Our failure to comply with existing or new regulations, both in the United States and abroad, or an adverse action regarding product formulation, claims or advertising could have a material adverse effect on our business and financial condition.
Our business operations, including the formulation, manufacturing, packaging, labeling, advertising, distribution and sale of our products, are subject to regulation by various, federal, state and local government entities and agencies, potentially including the FDA and FTC in the United States as well as foreign entities and agencies. We could be subjected to challenges to our marketing, advertising or product claims in litigation or governmental, administrative or other regulatory proceedings. Failure to comply with applicable regulations or withstand such challenges could result in changes in product labeling, packaging, or advertising, product reformulations, discontinuation of our product by retailers, loss of market acceptance of the product by consumers, additional record keeping requirements, injunctions, product withdrawals, recalls, product seizures, fines, monetary settlements or criminal prosecution. Any of these actions could have a material adverse effect on our business and financial condition.
We depend on our officers and the loss of their services would have an adverse effect on our business.
We have officers and directors of the Company and of our subsidiaries that are critical to our chances for business success. We are dependent on their services to operate our business and the loss of these persons, or any of them would have an adverse impact on our operations until such time as he or she could be replaced, if he could be replaced. We do not have employment agreements with our officers and we do not carry key man life insurance on their lives.
Because we are significantly smaller than the majority of our competitors, we may lack the resources needed to capture market share.

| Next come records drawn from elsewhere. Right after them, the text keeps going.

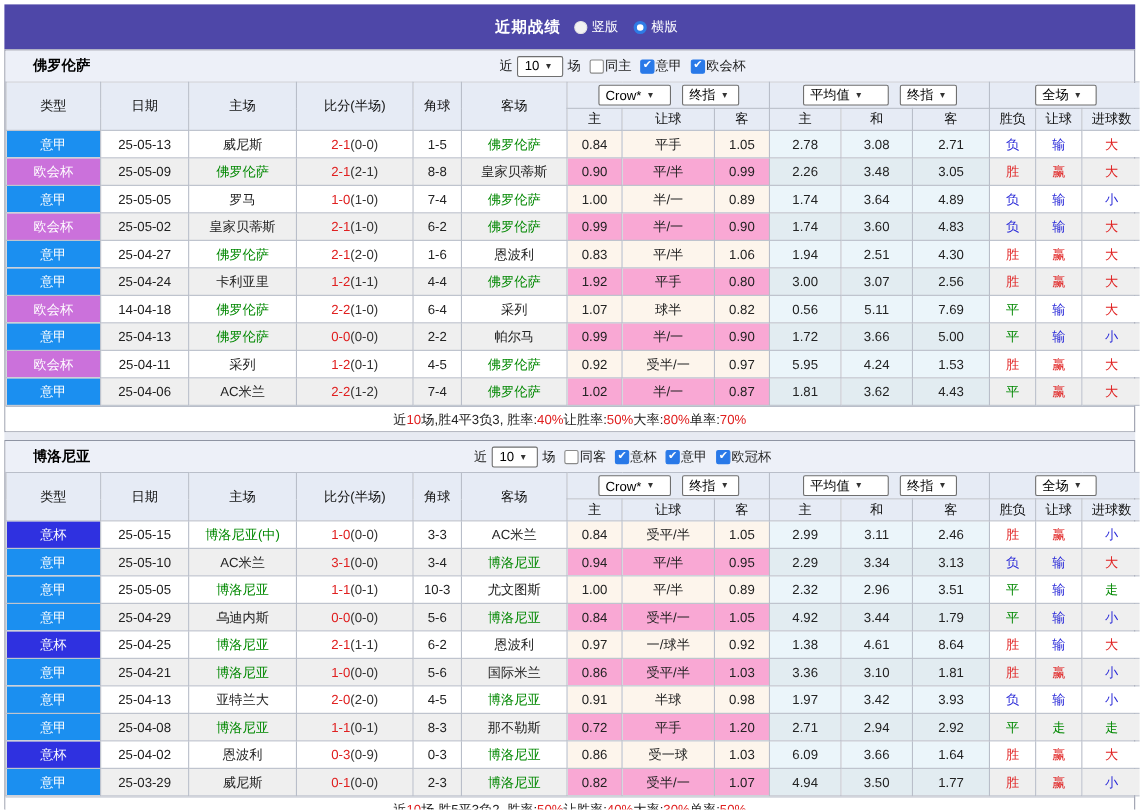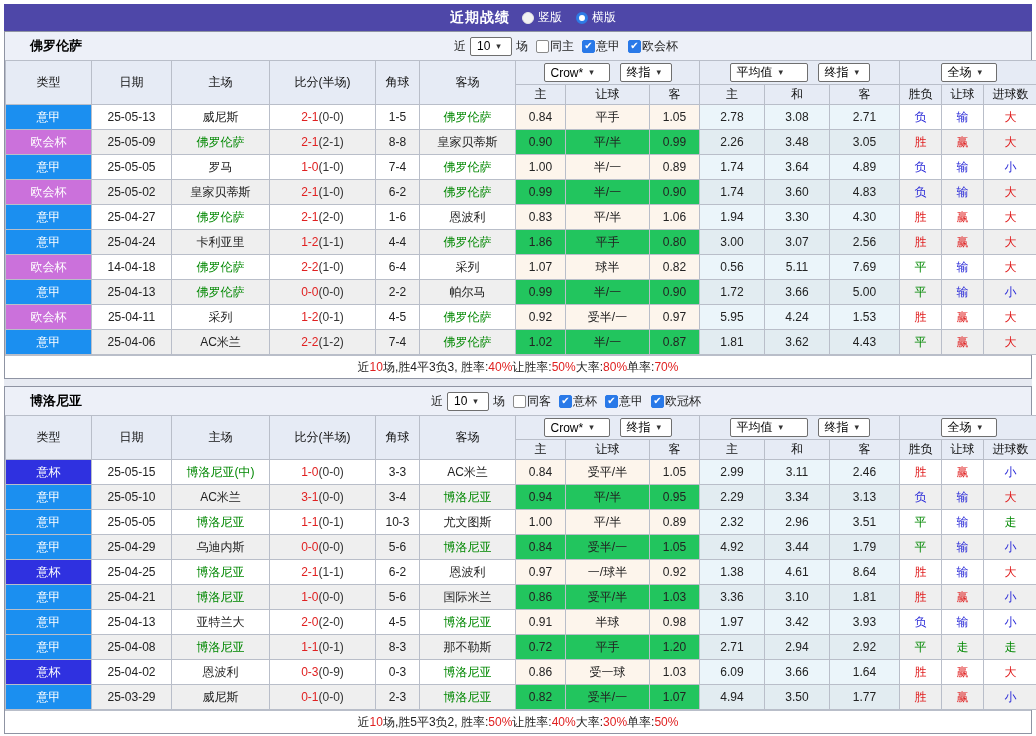--- a/index.html
+++ b/index.html
@@ -4,21 +4,21 @@
 <style>
   :root{
     --red:#e02020; --blue:#2a2ad8; --green:#008800;
     --purple:#4e47a8; --accent:#2979e8; --ring:#2e7be5;
     --bdark:#8f94a3; --blight:#b9bec9;
   }
   *{box-sizing:border-box;margin:0;padding:0;}
   html,body{width:1036px;height:736px;overflow:hidden;background:#fff;
     font-family:"Liberation Sans","DejaVu Sans",sans-serif;font-size:12px;color:#222;}
   .page{margin:4px 4px 0 4px;}
-  .titlebar{height:27px;background:var(--purple);display:flex;align-items:center;justify-content:center;gap:12px;color:#fff;padding-left:30px;}
+  .titlebar{height:41px;background:var(--purple);display:flex;align-items:center;justify-content:center;gap:12px;color:#fff;padding-left:30px;}
   .title{font-weight:bold;font-size:14px;letter-spacing:1px;}
   .radio-group{display:flex;align-items:center;gap:14px;justify-content:flex-end;}
   .radio-opt{display:inline-flex;align-items:center;gap:4px;cursor:pointer;}
   .radio{width:12px;height:12px;border-radius:50%;display:inline-block;}
   .radio.plain{background:#f2f2f2;border:1px solid #e5e5e5;}
   .radio.ring{background:#fff;border:3px solid var(--ring);}
   .section{border:1px solid var(--bdark);background:#fff;}
   .section-head{position:relative;height:28px;background:#edf0f8;display:flex;align-items:center;}
   .team-name{font-weight:bold;font-size:13px;padding-left:25px;color:#000;}
   .filters{position:absolute;left:50%;transform:translateX(calc(-50% + 48px));display:flex;align-items:center;gap:4px;white-space:nowrap;}
@@ -30,21 +30,21 @@
   table{width:100%;border-collapse:collapse;table-layout:fixed;}
   th,td{border:1px solid var(--blight);text-align:center;padding:0 2px;white-space:nowrap;overflow:hidden;}
   thead th{background:#e6ebf5;font-weight:normal;color:#111;}
   thead tr.dd th{height:24px;}
   thead tr.sub th{height:20px;}
   .ddwrap{display:flex;justify-content:center;align-items:center;gap:10px;}
   tbody td{height:25px;}
   tbody tr.odd td{background:#ffffff;}
   tbody tr.even td{background:#efefef;}
   tbody tr.odd td.odds{background:#fdf5ec;}
-  tbody tr.even td.odds{background:#22c55e;}
+  tbody tr.even td.odds{background:#f9a8d4;}
   tbody tr.odd td.avg{background:#ebf5fa;}
   tbody tr.even td.avg{background:#e2ecf1;}
   td.type{color:#fff;}
   td.team.hl{color:var(--green);}
   td.score .ft{color:var(--red);}
   td.score .ht{color:#333;}
   .c-red{color:var(--red);}
   .c-blue{color:var(--blue);}
   .c-green{color:var(--green);}
   .summary{height:23px;display:flex;align-items:center;justify-content:center;background:#fff;border-top:1px solid var(--blight);color:#222;}
@@ -237,34 +237,34 @@
               <td class="type" style="background:#1b8ff0">意甲</td>
               <td class="date">25-04-27</td>
               <td class="team hl">佛罗伦萨</td>
               <td class="score"><span class="ft">2-1</span><span class="ht">(2-0)</span></td>
               <td class="corner">1-6</td>
               <td class="team">恩波利</td>
               <td class="odds">0.83</td>
               <td class="odds">平/半</td>
               <td class="odds">1.06</td>
               <td class="avg">1.94</td>
-              <td class="avg">3.30</td>
+              <td class="avg">2.51</td>
               <td class="avg">4.30</td>
               <td class="res c-red">胜</td>
               <td class="res c-red">赢</td>
               <td class="res c-red">大</td>
             </tr>
             <tr class="even">
               <td class="type" style="background:#1b8ff0">意甲</td>
               <td class="date">25-04-24</td>
               <td class="team">卡利亚里</td>
               <td class="score"><span class="ft">1-2</span><span class="ht">(1-1)</span></td>
               <td class="corner">4-4</td>
               <td class="team hl">佛罗伦萨</td>
-              <td class="odds">1.86</td>
+              <td class="odds">1.92</td>
               <td class="odds">平手</td>
               <td class="odds">0.80</td>
               <td class="avg">3.00</td>
               <td class="avg">3.07</td>
               <td class="avg">2.56</td>
               <td class="res c-red">胜</td>
               <td class="res c-red">赢</td>
               <td class="res c-red">大</td>
             </tr>
             <tr class="odd">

The herbal skin care industry and the cannabis industry are highly competitive and are affected by changes in consumer tastes, as well as national, regional and local economic conditions and demographic trends. Our sales can be affected by changes in consumer tastes and practices. We compete with a variety of other manufacturers, producers and distributors with name brand recognition who manufacture more than just a single product or product line. Most of our competitors have been in existence longer and have a more established market presence and substantially greater financial, marketing and other resources than do we. New competitors may emerge and may develop new or innovative herbal skin care and cannabis products that compete with our products. No assurance can be given that we will be able to compete successfully in the herbal skin care and the cannabis industries.
Legal disputes could have an impact on our Company.
We own and license techologies originally developed by other persons and have officers and directors leave the Company from time to time. We also engage in other business matters that are common to the business world that can result in disputations of a legal nature. In the event the Company is ever sued or finds it necessary to bring suit against others, there is the potential that the results of any such litigation could have an adverse impact on the Company.
Our common stock is quoted on the OTCQB. An investment in our common stock must be considered to be risky and there can be no assurance that the price for our stock will not decrease substantially in the future.
Our common stock is quoted on the OTCQB. The market for our stock has been volatile and has been characterized by large swings in the trading price that do not appear to be directly related to our business or financial condition. As a result, an investment in our common stock must be considered to be risky and there can be no assurance that the price for our stock will not decrease substantially in the future.
If our stock trades below $5.00 per share it is subject to special sales practice requirements that could have an adverse impact on any trading market that may develop for our stock.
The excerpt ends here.